User interface change data
┌──

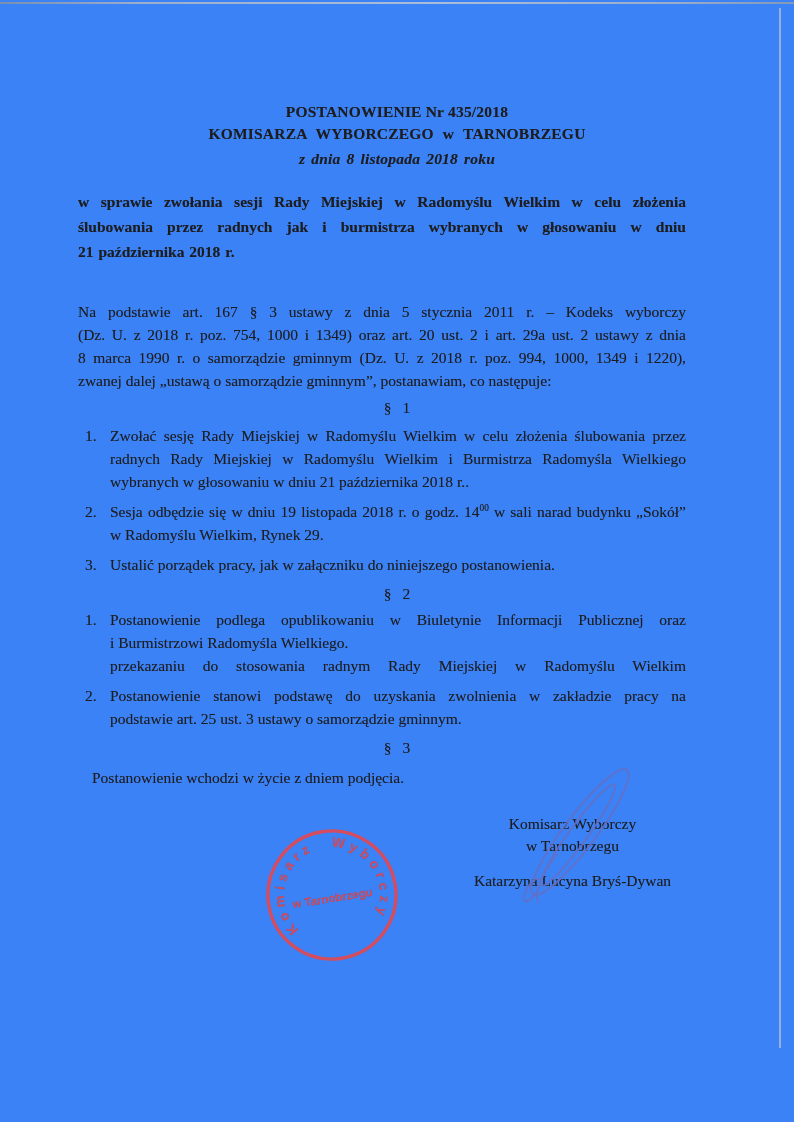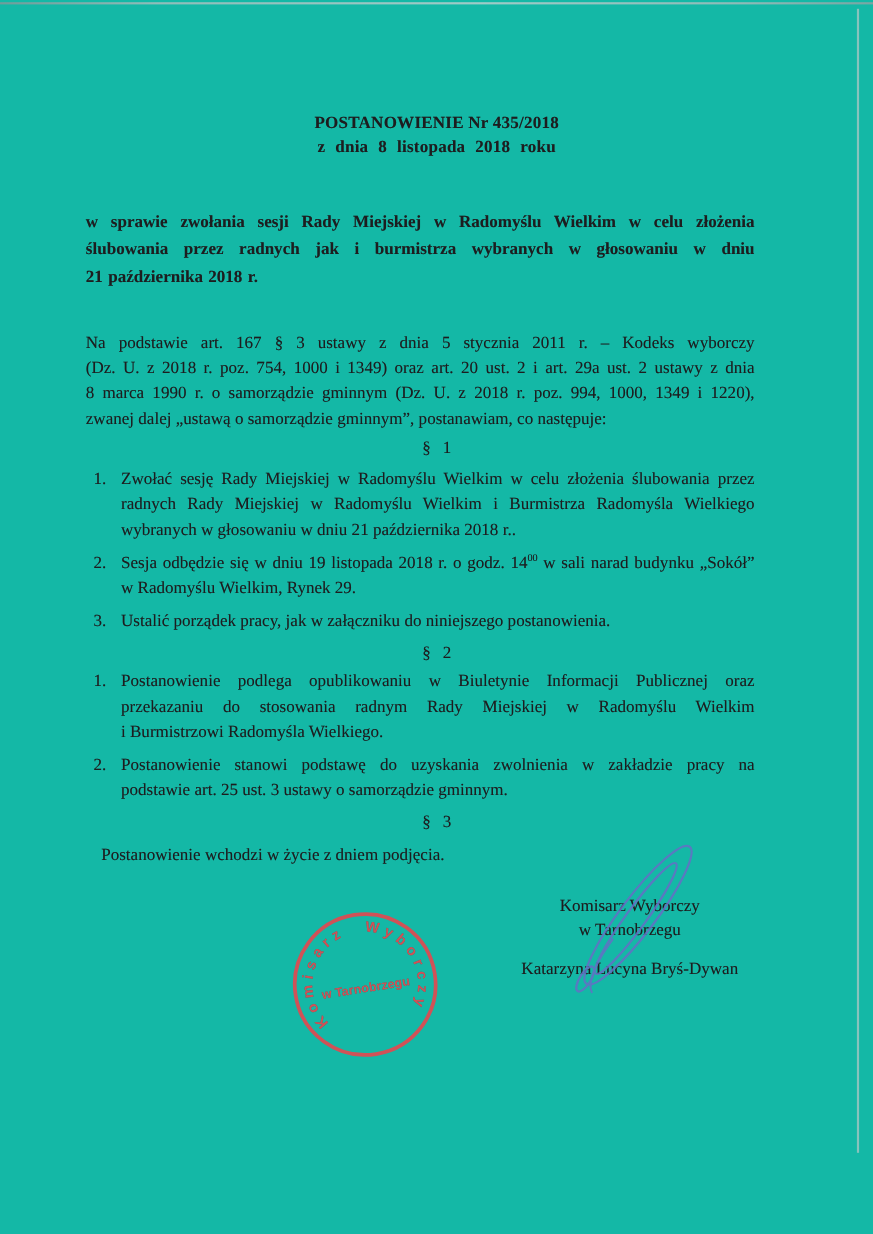"POSTANOWIENIE Nr 435/2018" .page { background: #14b8a6 -> #3b82f6 }
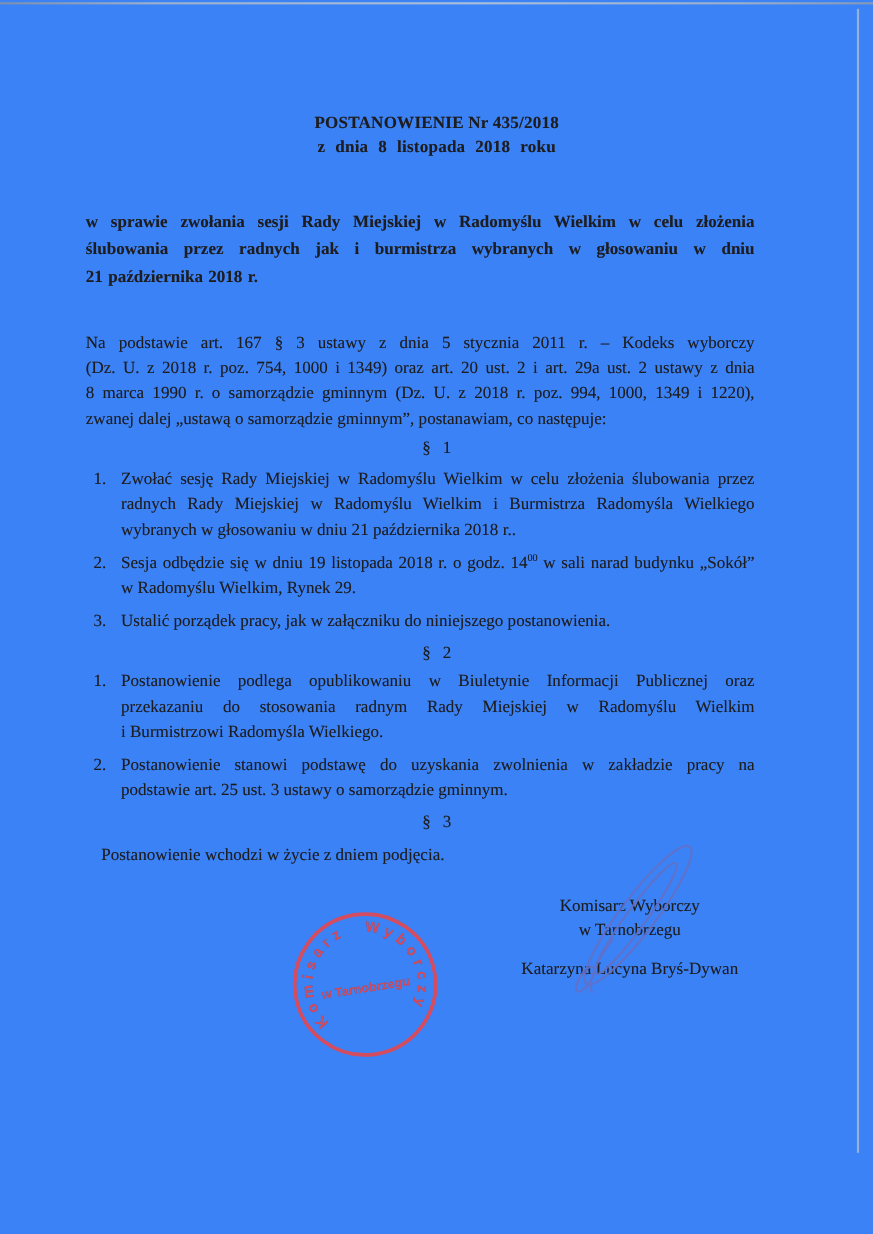"KOMISARZA WYBORCZEGO w TARNOBRZEGU" div.line { html: none -> <div>KOMISARZA WYBORCZEGO w TARNOBRZEGU</div> }
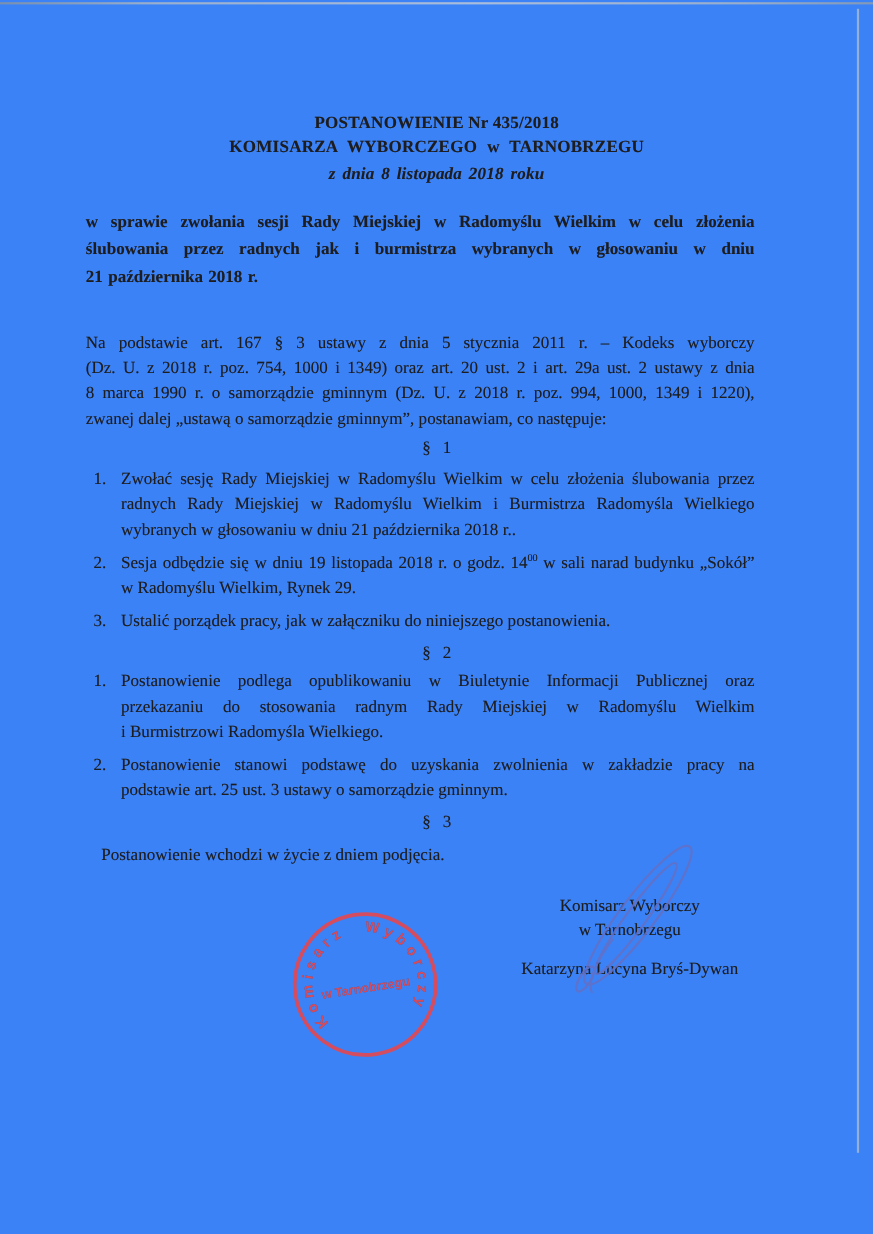"przekazaniu do stosowania radnym Rady" div.line { order: before "i Burmistrzowi Radomyśla Wielkiego." -> after "i Burmistrzowi Radomyśla Wielkiego." }
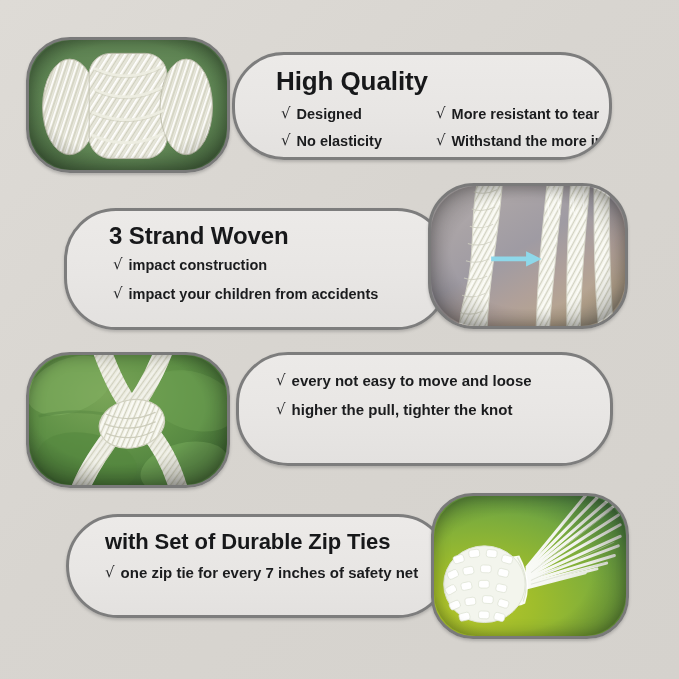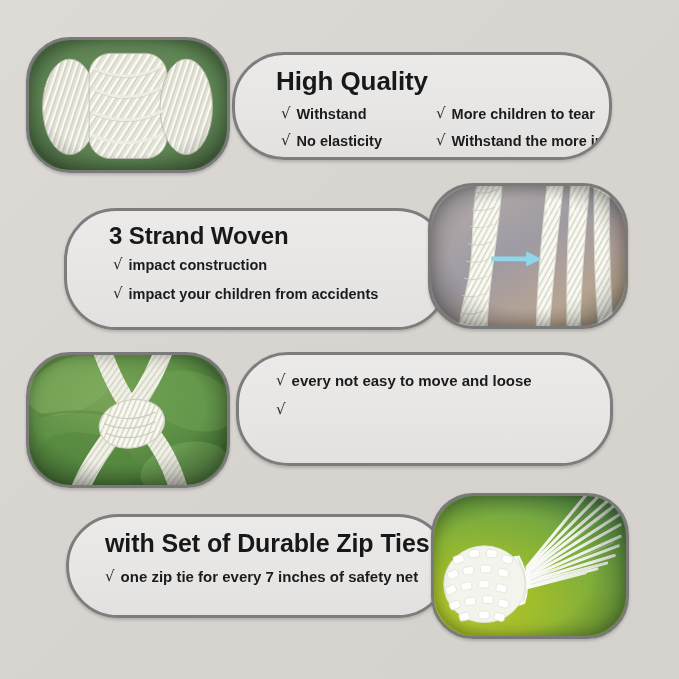"Withstand" span { text: Withstand -> Designed }
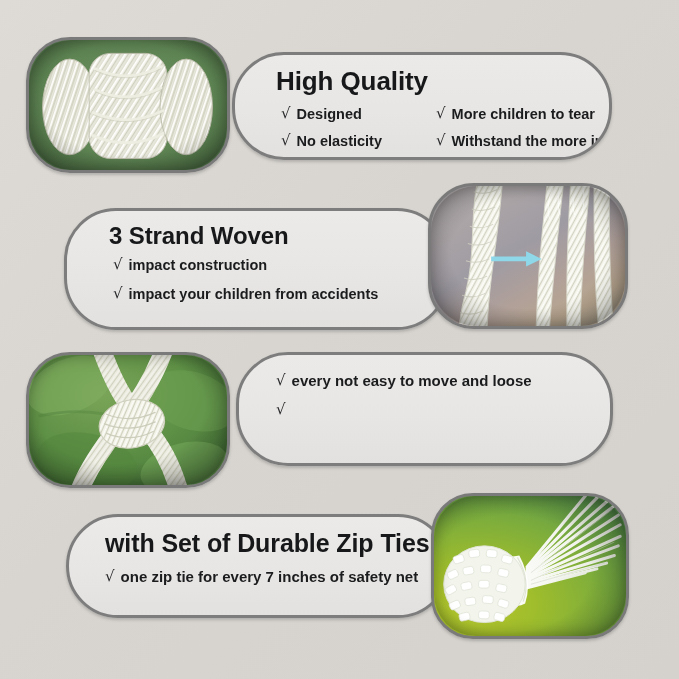"More children to tear" span { text: children -> resistant }
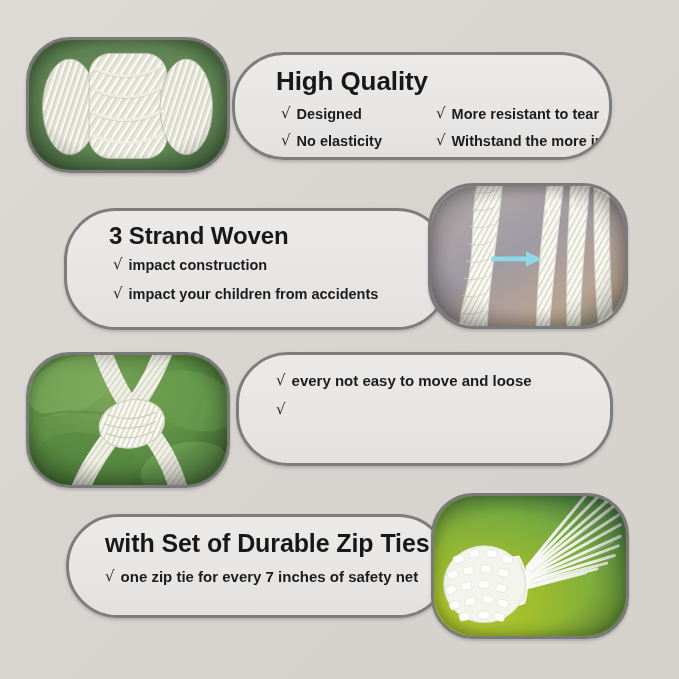"higher the pull, tighter the" span { html: none -> <span>higher the pull, tighter the knot</span> }
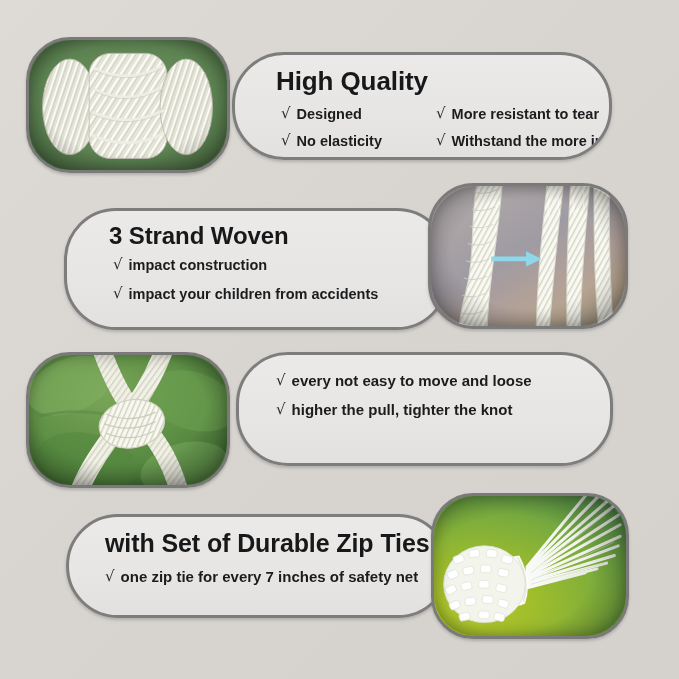"with Set of Durable Zip" #panel4-text .panel-title { font-size: 25px -> 22px }
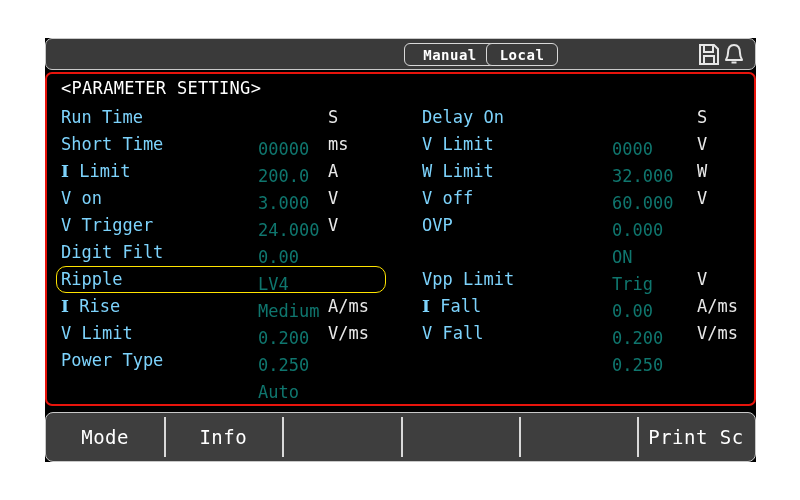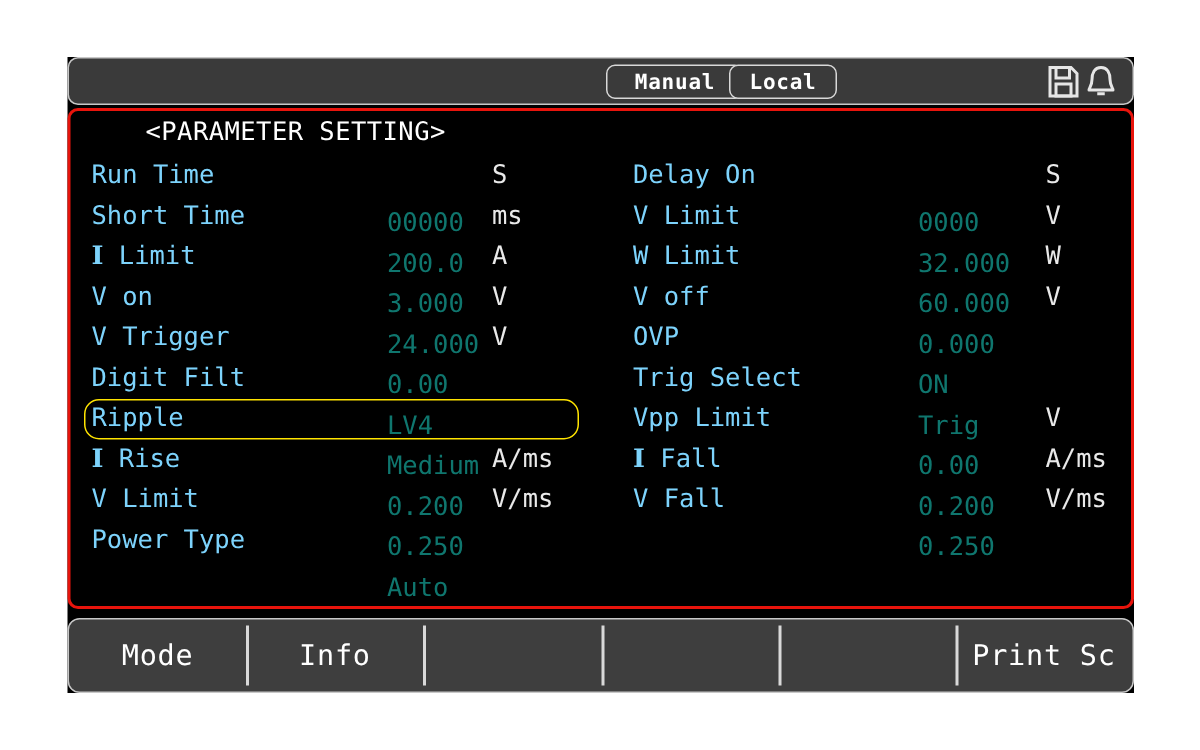"<PARAMETER SETTING>" .panel-title { margin-left: 36px -> none }
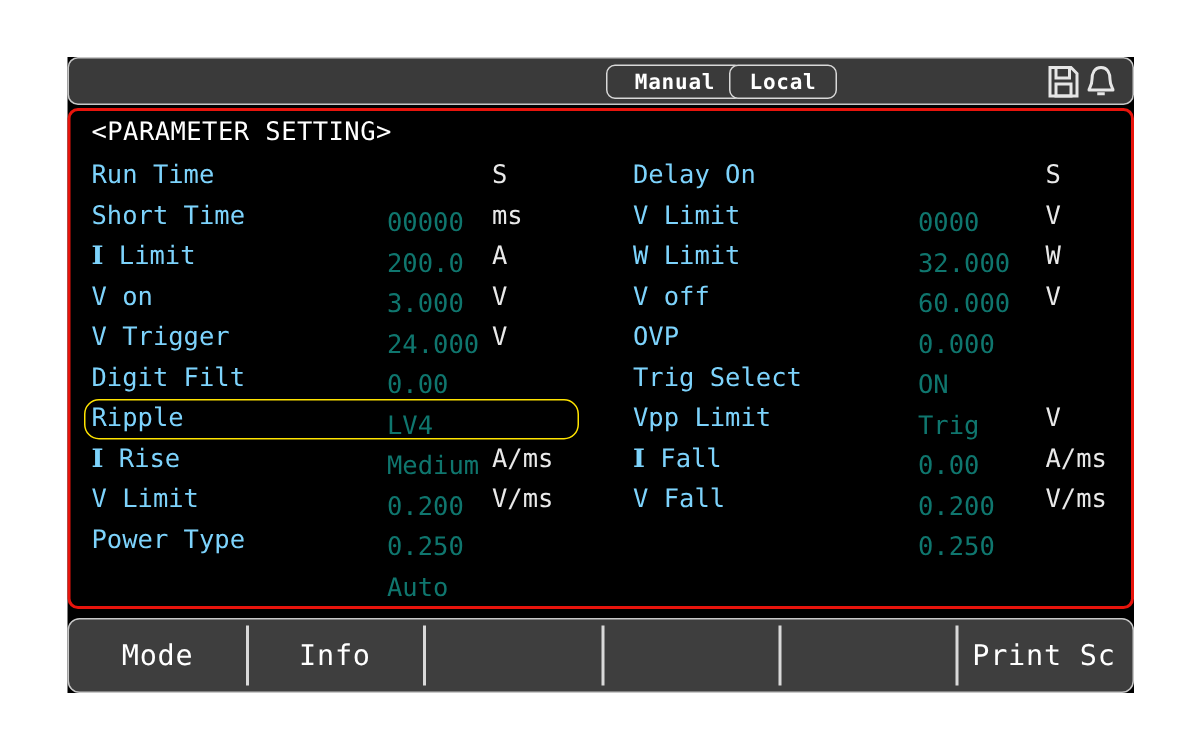"Trig Select" span.cell { html: <span>Trig Select</span> -> none }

└──

Without changing a word, retype every entry above, but drop its pictures.

"POSTANOWIENIE Nr 435/2018" .page { background: #14b8a6 -> #3b82f6 }
"KOMISARZA WYBORCZEGO w TARNOBRZEGU" div.line { html: none -> <div>KOMISARZA WYBORCZEGO w TARNOBRZEGU</div> }
"przekazaniu do stosowania radnym Rady" div.line { order: before "i Burmistrzowi Radomyśla Wielkiego." -> after "i Burmistrzowi Radomyśla Wielkiego." }
"Withstand" span { text: Withstand -> Designed }
"More children to tear" span { text: children -> resistant }
"higher the pull, tighter the" span { html: none -> <span>higher the pull, tighter the knot</span> }
"with Set of Durable Zip" #panel4-text .panel-title { font-size: 25px -> 22px }
"<PARAMETER SETTING>" .panel-title { margin-left: 36px -> none }
"Trig Select" span.cell { html: <span>Trig Select</span> -> none }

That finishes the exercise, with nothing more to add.